§ **RECORDS SHOWN**
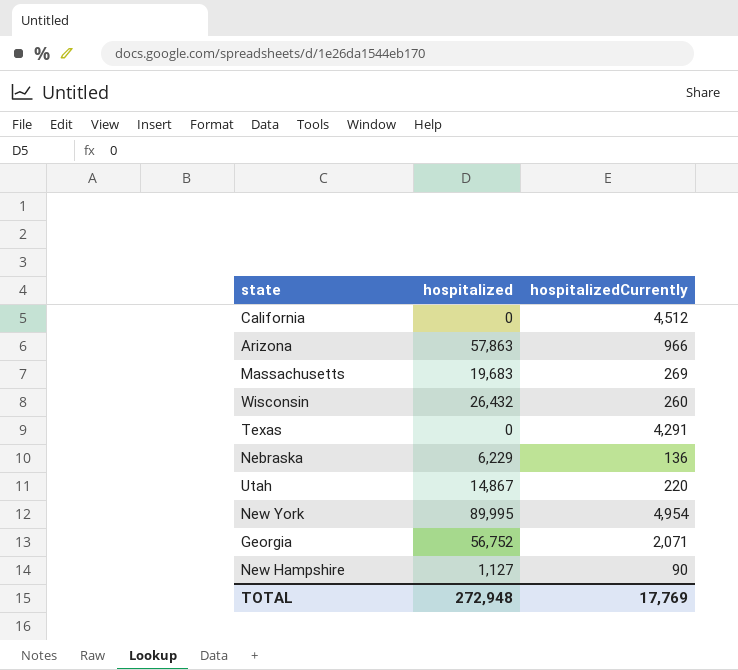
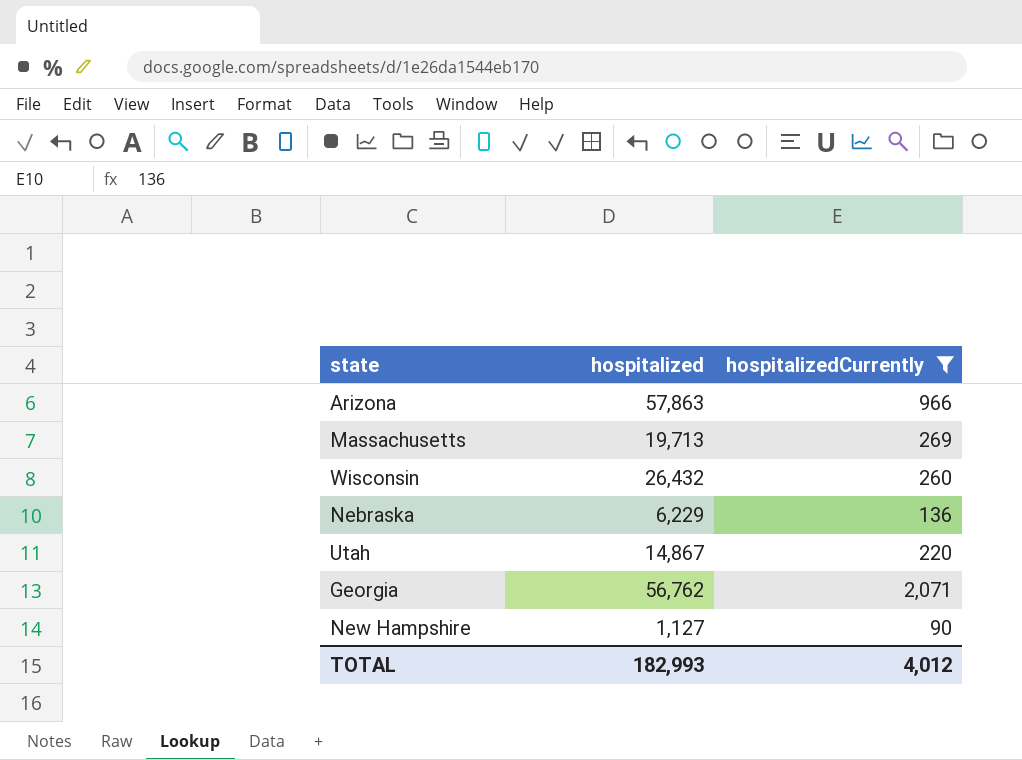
filter: none -> hospitalizedCurrently <= 2,071
Massachusetts | hospitalized: 19,683 -> 19,713
Georgia | hospitalized: 56,752 -> 56,762
TOTAL | hospitalized: 272,948 -> 182,993
TOTAL | hospitalizedCurrently: 17,769 -> 4,012

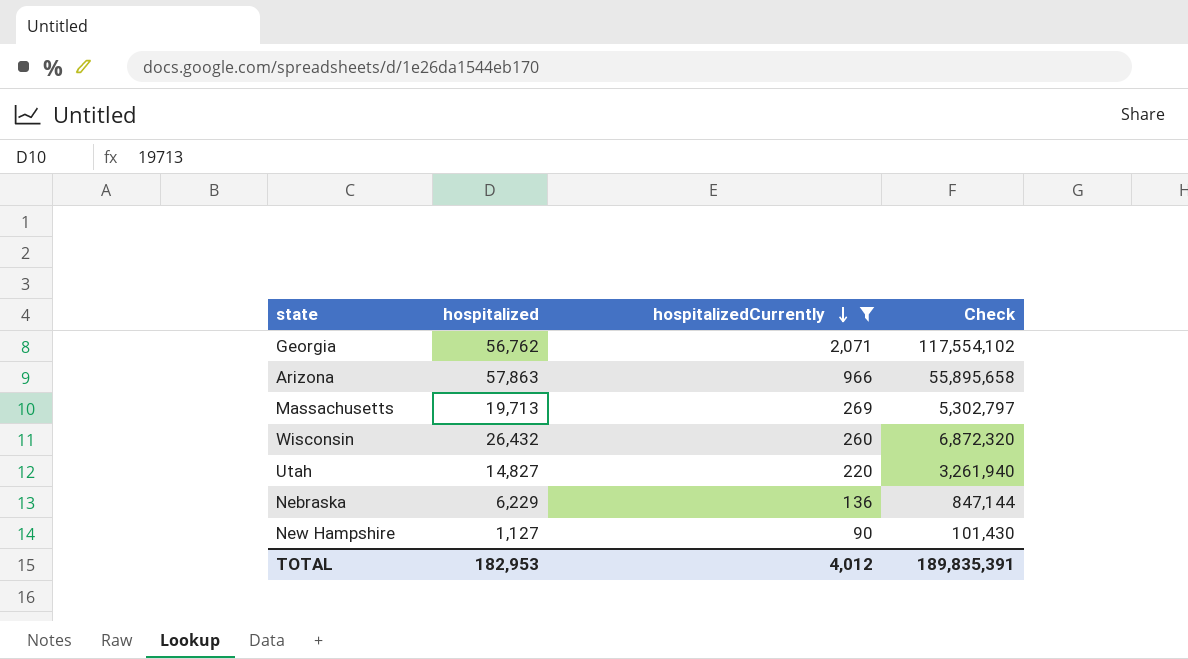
row order: none -> hospitalizedCurrently descending
column Check | formula: none -> [hospitalized] * [hospitalizedCurrently]
Utah | hospitalized: 14,867 -> 14,827
TOTAL | hospitalized: 182,993 -> 182,953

§ **PROBLEM DESCRIPTION**
The answer is the listing above repeated verbatim, minus its images.

§ **ANSWER SECTION**
filter: none -> hospitalizedCurrently <= 2,071
Massachusetts | hospitalized: 19,683 -> 19,713
Georgia | hospitalized: 56,752 -> 56,762
TOTAL | hospitalized: 272,948 -> 182,993
TOTAL | hospitalizedCurrently: 17,769 -> 4,012

row order: none -> hospitalizedCurrently descending
column Check | formula: none -> [hospitalized] * [hospitalizedCurrently]
Utah | hospitalized: 14,867 -> 14,827
TOTAL | hospitalized: 182,993 -> 182,953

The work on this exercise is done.